Scientists have long known that electromagnetic fields surround any conductor that carries electrical current. While the most common EMF sources are power lines, fields also surround appliances, computers, fluorescent lighting and unbalanced wiring in many older houses. The stronger the current that runs through any of these, the greater the field, which passes with equal ease through bodies, buildings and most other physical objects. But scientists have also long known that EMFs decline dramatically with distance, dropping from high readings to almost nothing in the space of a few feet.

Researchers use a unit called a milligauss to measure EMFs: most people are exposed to fields of 1.5 or less in daily life. Those who believe in a link between EMFs and illness usually consider two milligauss and greater a possible risk factor.

In 1979, a pair of Denver researchers conducted a study that found that children who lived in homes near high current distribution lines were twice as likely to get childhood cancer as those who didn't. Since then, more than 50 studies have been carried out to test those findings. The results, while provocative, have been inconclusive. Five studies have associated EMF to childhood cancer; 39 have shown apparent links between workplace exposure to EMFs and cancer in adults. One of the most influential studies took place in Sweden in 1993, and suggested a strong association between EMFs and childhood leukemia -- the disease prominent in Jamail's case. In the U.S., the federal government has taken EMFs seriously enough to launch a five-year, $65 million research project on the issue.

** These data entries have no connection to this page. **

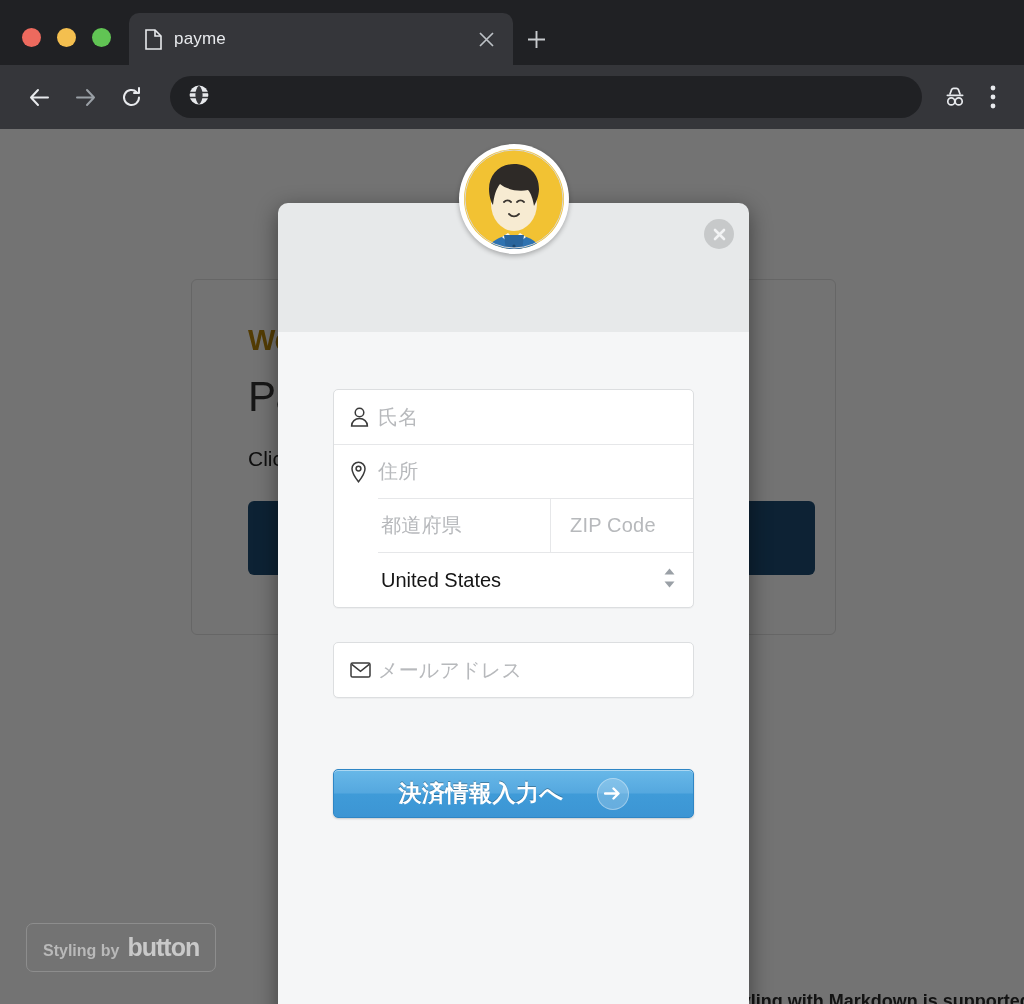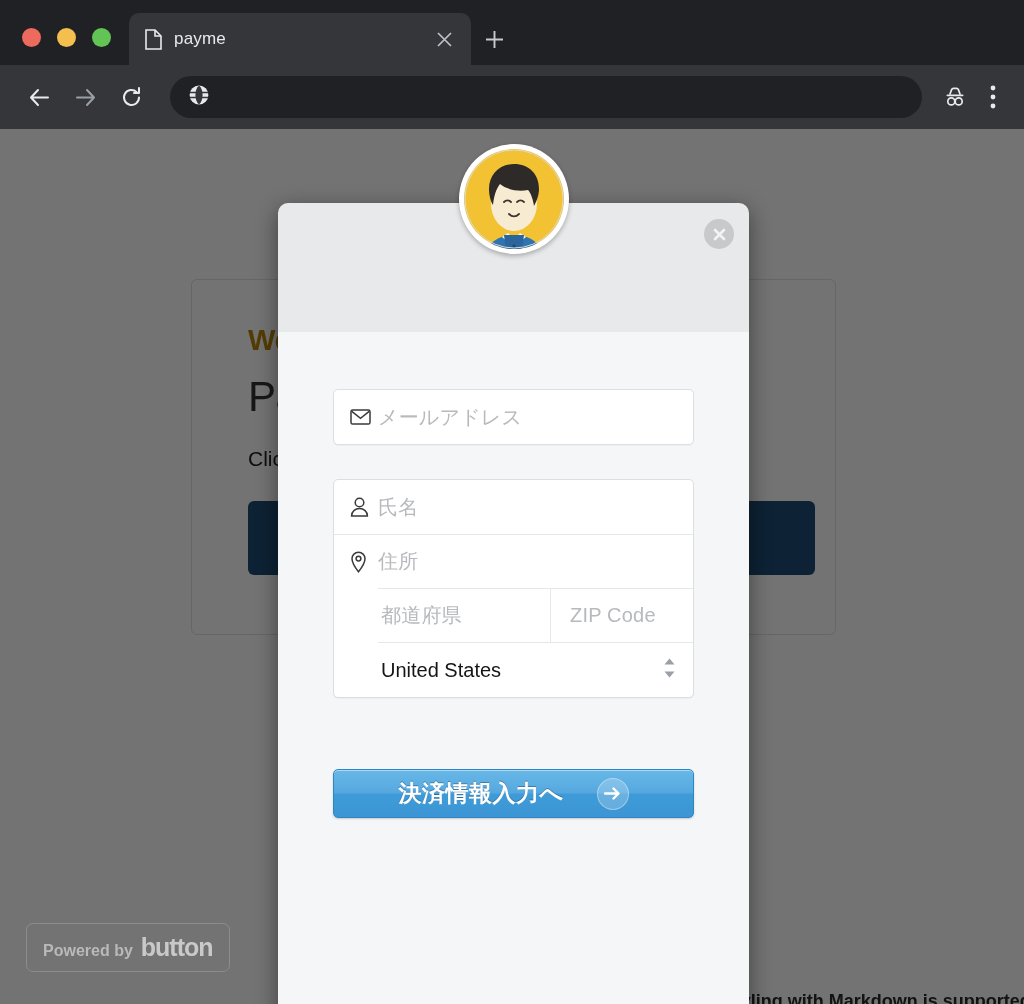--- a/index.html
+++ b/index.html
@@ -17,21 +17,21 @@
     height: 65px; background: #202124;
     display: flex; align-items: flex-end; position: relative;
   }
   .traffic { display: flex; gap: 16px; padding: 0 18px 18px 22px; }
   .tl { width: 19px; height: 19px; border-radius: 50%; }
   .tl.red { background: #ed6a5e; }
   .tl.yellow { background: #f4bf4f; }
   .tl.green { background: #61c454; }
 
   .tab {
-    width: 342px; height: 52px;
+    width: 384px; height: 52px;
     background: #35363a;
     border-radius: 10px 10px 0 0;
     display: flex; align-items: center;
     padding: 0 14px 0 16px;
     gap: 12px; position: relative;
   }
   .tab-favicon { width: 17px; height: 21px; flex: 0 0 auto; }
   .tab-title {
     color: #e8eaed; font-size: 17px; flex: 1 1 auto;
     white-space: nowrap; overflow: hidden; text-overflow: ellipsis;
@@ -278,21 +278,21 @@
         <div class="app-sub">Click the button below to pay</div>
         <div class="app-btn"></div>
       </div>
       <div class="app-bottom-text">HTML Styling with Markdown is supported</div>
     </div>
 
     <div class="overlay"></div>
 
 
     <div class="stripe-badge">
-      <span class="pb-text">Powered by</span>
+      <span class="pb-text">Styling by</span>
       <span class="stripe-word">button</span>
     </div>
     <div class="footer-links">
       <span>利用規約</span>
       <span class="footer-sep">|</span>
       <span>プライバシーポリシー</span>
     </div>
 
     <div class="modal">
 
@@ -322,32 +322,20 @@
               <path d="M3 3l9 9M12 3l-9 9" stroke="#f2f3f4" stroke-width="2.6" stroke-linecap="round"></path>
             </svg>
         </div>
       </div>
 
       <div class="modal-body">
 
         <div class="field-group">
           <div class="field-row">
             <span class="field-icon">
-              <svg width="21" height="16" viewBox="0 0 21 16">
-                  <rect x="1" y="1" width="19" height="14" rx="1.6" fill="none" stroke="#3a3a3a" stroke-width="1.5"></rect>
-                  <path d="M1.8 2.4l8.7 7 8.7-7" fill="none" stroke="#3a3a3a" stroke-width="1.5"></path>
-                </svg>
-            </span>
-            <span class="field-ph">メールアドレス</span>
-          </div>
-        </div>
-
-        <div class="field-group">
-          <div class="field-row">
-            <span class="field-icon">
               <svg width="19" height="20" viewBox="0 0 19 20">
                   <circle cx="9.5" cy="5.5" r="4.3" fill="none" stroke="#3a3a3a" stroke-width="1.5"></circle>
                   <path d="M1.6 19c0-4.6 3.5-7.4 7.9-7.4S17.4 14.4 17.4 19z" fill="none" stroke="#3a3a3a" stroke-width="1.5"></path>
                 </svg>
             </span>
             <span class="field-ph">氏名</span>
           </div>
           <div class="field-row">
             <span class="field-icon">
               <svg width="17" height="22" viewBox="0 0 17 22">
@@ -369,20 +357,32 @@
             <span class="field-val">United States</span>
             <span>
               <svg width="15" height="24" viewBox="0 0 15 24">
                   <path d="M7.5 2.5l5 6h-10z" fill="#9aa0a6"></path>
                   <path d="M7.5 21.5l5-6h-10z" fill="#9aa0a6"></path>
                 </svg>
             </span>
           </div>
         </div>
 
+        <div class="field-group">
+          <div class="field-row">
+            <span class="field-icon">
+              <svg width="21" height="16" viewBox="0 0 21 16">
+                  <rect x="1" y="1" width="19" height="14" rx="1.6" fill="none" stroke="#3a3a3a" stroke-width="1.5"></rect>
+                  <path d="M1.8 2.4l8.7 7 8.7-7" fill="none" stroke="#3a3a3a" stroke-width="1.5"></path>
+                </svg>
+            </span>
+            <span class="field-ph">メールアドレス</span>
+          </div>
+        </div>
+
         <div class="pay-btn">
           <span class="pay-label">決済情報入力へ</span>
           <span class="pay-arrow">
             <svg width="17" height="15" viewBox="0 0 17 15">
                 <path d="M1 7.5h13M9.5 2.5l5 5-5 5" fill="none" stroke="#fff" stroke-width="2.4" stroke-linecap="round" stroke-linejoin="round"></path>
               </svg>
           </span>
         </div>
 
       </div>

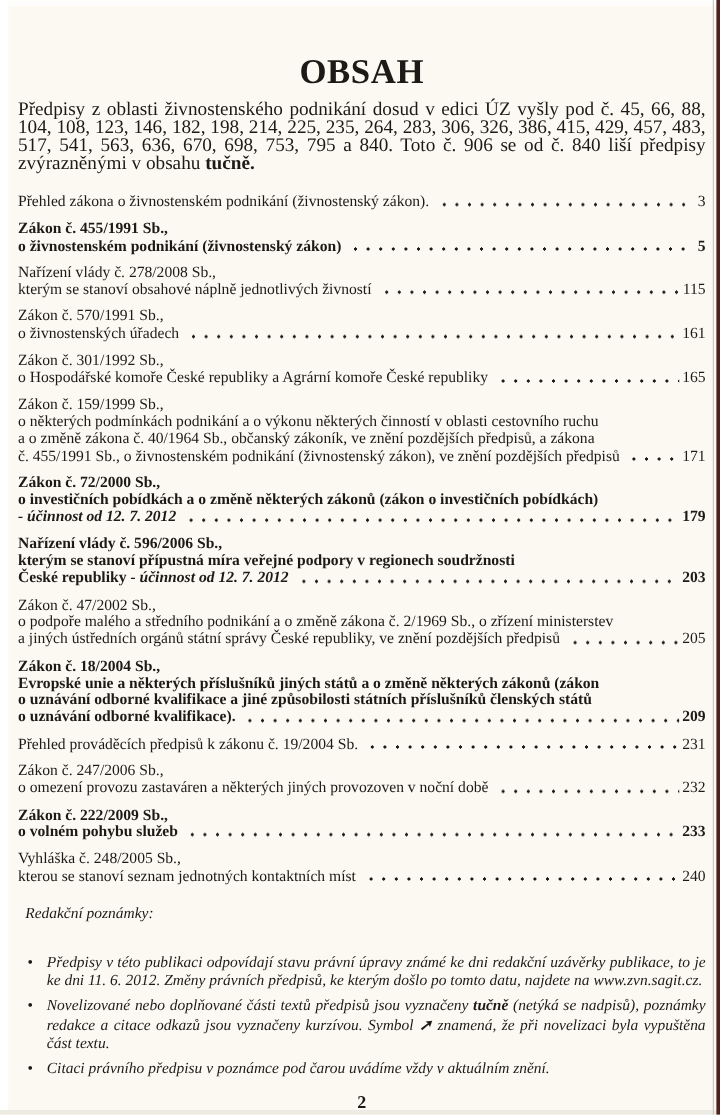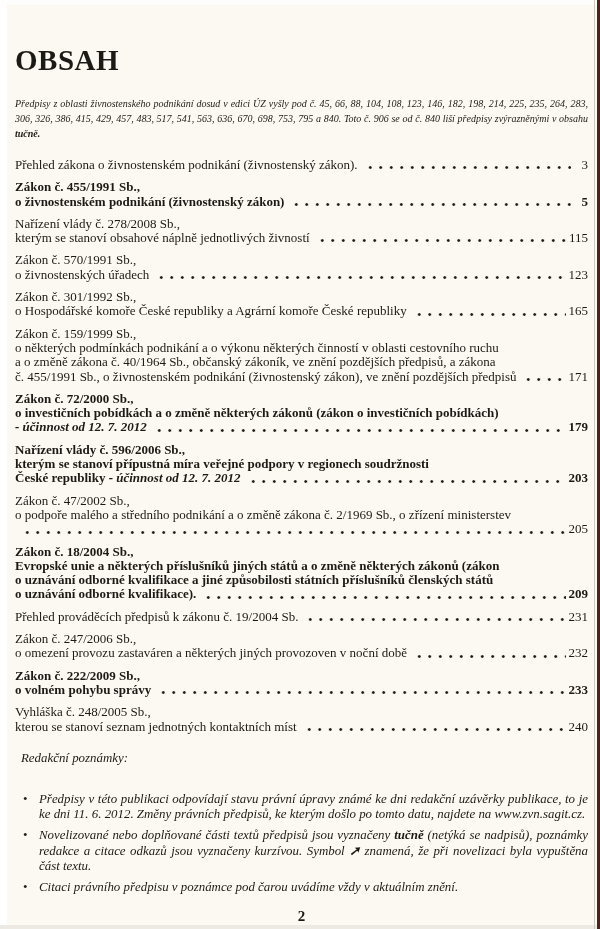--- a/index.html
+++ b/index.html
@@ -15,26 +15,26 @@
   
   .edge-left{position:absolute;left:0;top:0;bottom:0;width:7px;background:#ffffff;}
   .edge-top{position:absolute;left:0;top:0;right:0;height:5px;background:#fdfdfb;}
   .edge-bottom{position:absolute;left:0;bottom:0;right:0;height:4px;background:#eceae3;}
   .edge-gray-line{position:absolute;right:5px;top:0;bottom:0;width:1px;background:#cfc9bd;}
   .edge-maroon{position:absolute;right:0;top:0;bottom:0;width:3px;background:#4e211d;}
 
   .content{position:absolute;left:15px;right:12px;top:0;}
 
   .title{
-    margin-top:44px;
+    margin-top:44px;text-align:center;
     font-size:29px;font-weight:bold;letter-spacing:.5px;line-height:32px;
   }
   .intro{
-    margin-top:20px;font-style:italic;
-    font-size:10px;line-height:15px;text-align:justify;
+    margin-top:8px;
+    font-size:16px;line-height:15px;text-align:justify;
   }
   .toc{margin-top:17px;}
   .toc-entry{margin-bottom:8px;font-size:13px;line-height:14.3px;}
   .toc-entry.bold{font-weight:bold;}
   .toc-line.last{display:flex;align-items:baseline;}
   .line-text{flex:0 1 auto;}
   .leader{
     flex:1 1 auto;min-width:16px;align-self:flex-end;
     height:12px;margin:0 3px 0 5px;
     background-image:radial-gradient(circle,#1c1a16 1.2px,rgba(0,0,0,0) 1.5px);
@@ -90,21 +90,21 @@
             <span class="line-text"><span class="seg">kterým se stanoví obsahové náplně jednotlivých živností</span></span>
             <span class="leader"></span>
             <span class="pg">115</span>
           </div>
         </div>
         <div class="toc-entry">
           <div class="toc-line"><span class="line-text"><span class="seg">Zákon č. 570/1991 Sb.,</span></span></div>
           <div class="toc-line last">
             <span class="line-text"><span class="seg">o živnostenských úřadech</span></span>
             <span class="leader"></span>
-            <span class="pg">123</span>
+            <span class="pg">161</span>
           </div>
         </div>
         <div class="toc-entry">
           <div class="toc-line"><span class="line-text"><span class="seg">Zákon č. 301/1992 Sb.,</span></span></div>
           <div class="toc-line last">
             <span class="line-text"><span class="seg">o Hospodářské komoře České republiky a Agrární komoře České republiky</span></span>
             <span class="leader"></span>
             <span class="pg">165</span>
           </div>
         </div>
@@ -133,20 +133,21 @@
           <div class="toc-line last">
             <span class="line-text"><span class="seg">České republiky </span><span class="seg si">- účinnost od 12. 7. 2012</span></span>
             <span class="leader"></span>
             <span class="pg">203</span>
           </div>
         </div>
         <div class="toc-entry">
           <div class="toc-line"><span class="line-text"><span class="seg">Zákon č. 47/2002 Sb.,</span></span></div>
           <div class="toc-line"><span class="line-text"><span class="seg">o podpoře malého a středního podnikání a o změně zákona č. 2/1969 Sb., o zřízení ministerstev</span></span></div>
           <div class="toc-line last">
+            <span class="line-text"><span class="seg">a jiných ústředních orgánů státní správy České republiky, ve znění pozdějších předpisů</span></span>
             <span class="leader"></span>
             <span class="pg">205</span>
           </div>
         </div>
         <div class="toc-entry bold">
           <div class="toc-line"><span class="line-text"><span class="seg">Zákon č. 18/2004 Sb.,</span></span></div>
           <div class="toc-line"><span class="line-text"><span class="seg">Evropské unie a některých příslušníků jiných států a o změně některých zákonů (zákon</span></span></div>
           <div class="toc-line"><span class="line-text"><span class="seg">o uznávání odborné kvalifikace a jiné způsobilosti státních příslušníků členských států</span></span></div>
           <div class="toc-line last">
             <span class="line-text"><span class="seg">o uznávání odborné kvalifikace).</span></span>
@@ -165,21 +166,21 @@
           <div class="toc-line"><span class="line-text"><span class="seg">Zákon č. 247/2006 Sb.,</span></span></div>
           <div class="toc-line last">
             <span class="line-text"><span class="seg">o omezení provozu zastaváren a některých jiných provozoven v noční době</span></span>
             <span class="leader"></span>
             <span class="pg">232</span>
           </div>
         </div>
         <div class="toc-entry bold">
           <div class="toc-line"><span class="line-text"><span class="seg">Zákon č. 222/2009 Sb.,</span></span></div>
           <div class="toc-line last">
-            <span class="line-text"><span class="seg">o volném pohybu správy</span></span>
+            <span class="line-text"><span class="seg">o volném pohybu služeb</span></span>
             <span class="leader"></span>
             <span class="pg">233</span>
           </div>
         </div>
         <div class="toc-entry">
           <div class="toc-line"><span class="line-text"><span class="seg">Vyhláška č. 248/2005 Sb.,</span></span></div>
           <div class="toc-line last">
             <span class="line-text"><span class="seg">kterou se stanoví seznam jednotných kontaktních míst</span></span>
             <span class="leader"></span>
             <span class="pg">240</span>

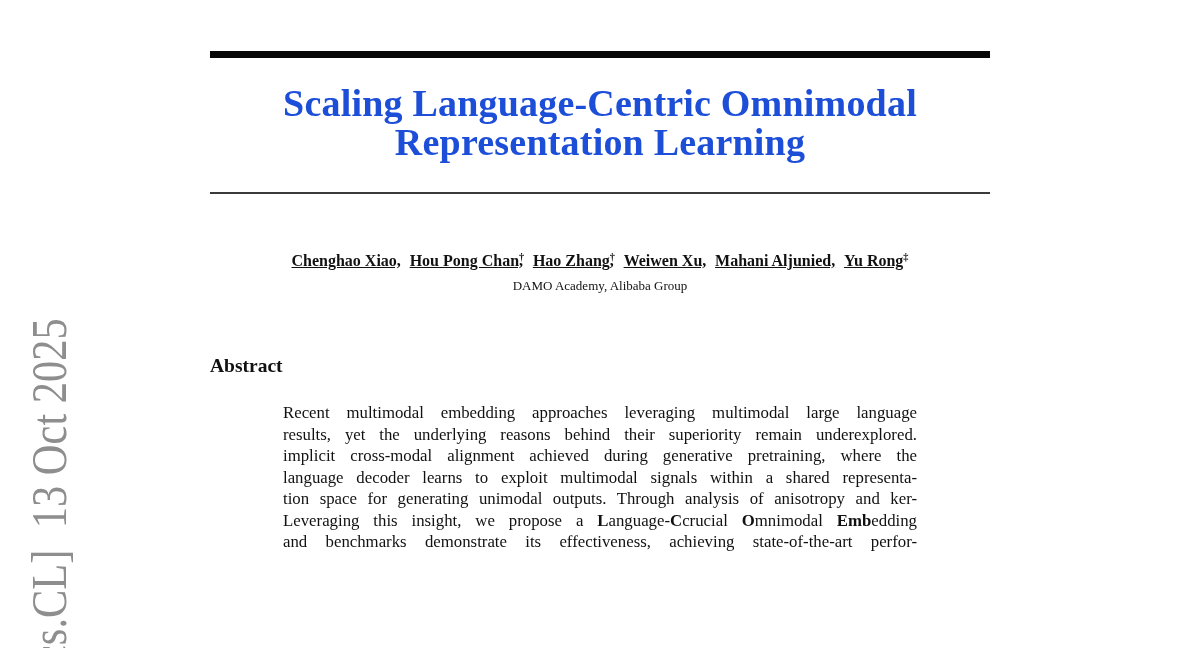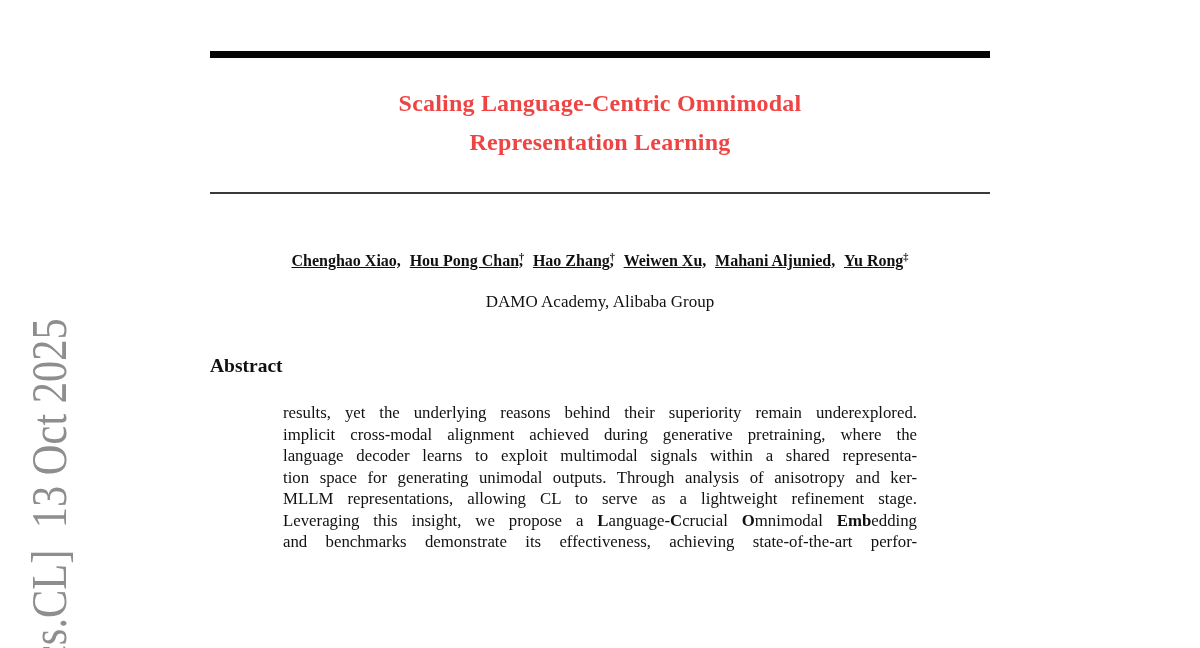--- a/index.html
+++ b/index.html
@@ -19,23 +19,23 @@
     width: 780px; height: 7px;
     background: #060606;
   }
 
   .paper-title {
     position: absolute;
     left: 210px; top: 84px;
     width: 780px;
     text-align: center;
     font-weight: bold;
-    font-size: 24px;
+    font-size: 38px;
     line-height: 39px;
-    color: #ef4444;
+    color: #1d4ed8;
     letter-spacing: 0.2px;
   }
 
   .mid-rule {
     position: absolute;
     left: 210px; top: 192px;
     width: 780px; height: 2px;
     background: #3a3a3a;
   }
 
@@ -57,23 +57,22 @@
     vertical-align: 0.55em;
     font-weight: bold;
   }
   .fnmark.overlap { margin-left: -0.40em; }
 
   .affiliation {
     position: absolute;
     left: 210px; top: 278px;
     width: 780px;
     text-align: center;
-    font-size: 17px;
+    font-size: 13px;
     font-weight: normal;
-    margin-top: 14px;
   }
 
   .abstract-heading {
     position: absolute;
     left: 210px; top: 355px;
     width: 780px;
     font-weight: bold;
     font-size: 19.5px;
   }
 
@@ -118,24 +117,24 @@
 
   <div class="mid-rule"></div>
 
   <div class="authors-line" id="authors-line"><span class="author-entry"><span>Chenghao Xiao,</span></span><span class="author-entry"><span>Hou Pong Chan,</span><span class="fnmark overlap">†</span></span><span class="author-entry"><span>Hao Zhang,</span><span class="fnmark overlap">†</span></span><span class="author-entry"><span>Weiwen Xu,</span></span><span class="author-entry"><span>Mahani Aljunied,</span></span><span class="author-entry"><span>Yu Rong</span><span class="fnmark">‡</span></span></div>
 
   <div class="affiliation">DAMO Academy, Alibaba Group</div>
 
   <div class="abstract-heading">Abstract</div>
 
   <div class="abstract-body" id="abstract-body">
+      <div class="abs-line"><span>Recent multimodal embedding approaches leveraging multimodal large language</span></div>
       <div class="abs-line"><span>results, yet the underlying reasons behind their superiority remain underexplored.</span></div>
       <div class="abs-line"><span>implicit cross-modal alignment achieved during generative pretraining, where the</span></div>
       <div class="abs-line"><span>language decoder learns to exploit multimodal signals within a shared representa-</span></div>
       <div class="abs-line"><span>tion space for generating unimodal outputs. Through analysis of anisotropy and ker-</span></div>
-      <div class="abs-line"><span>MLLM representations, allowing CL to serve as a lightweight refinement stage.</span></div>
       <div class="abs-line"><span>Leveraging this insight, we propose a </span><span class="seg-b">L</span><span>anguage-</span><span class="seg-b">C</span><span>crucial </span><span class="seg-b">O</span><span>mnimodal </span><span class="seg-b">Emb</span><span>edding</span></div>
       <div class="abs-line"><span>and benchmarks demonstrate its effectiveness, achieving state-of-the-art perfor-</span></div>
     </div>
 
   <div class="arxiv-watermark">cs.CL]  13 Oct 2025</div>
 
 </div>
 
 </body></html>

But a handful of problems badly muddy the research waters. First, the EMF studies have been epidemiological; they compare people's death and disease statistics with specific variables in their daily lives. Since humans are exposed to such varied influences, this kind of study is ill suited to tracing cause and effect. Also, although scientists have performed more than 12,000 lab experiments, they haven't found any physical mechanism through which EMFs might cause cancer. That's one reason why physicists are among the biggest skeptics when it comes to links between EMFs and disease. In fact, the American Physical Society, the world's largest group of physicists, declared in May that fears about EMFs had no basis, and stoutly criticized the money and attention being poured into the issue at the expense of more obvious public health threats.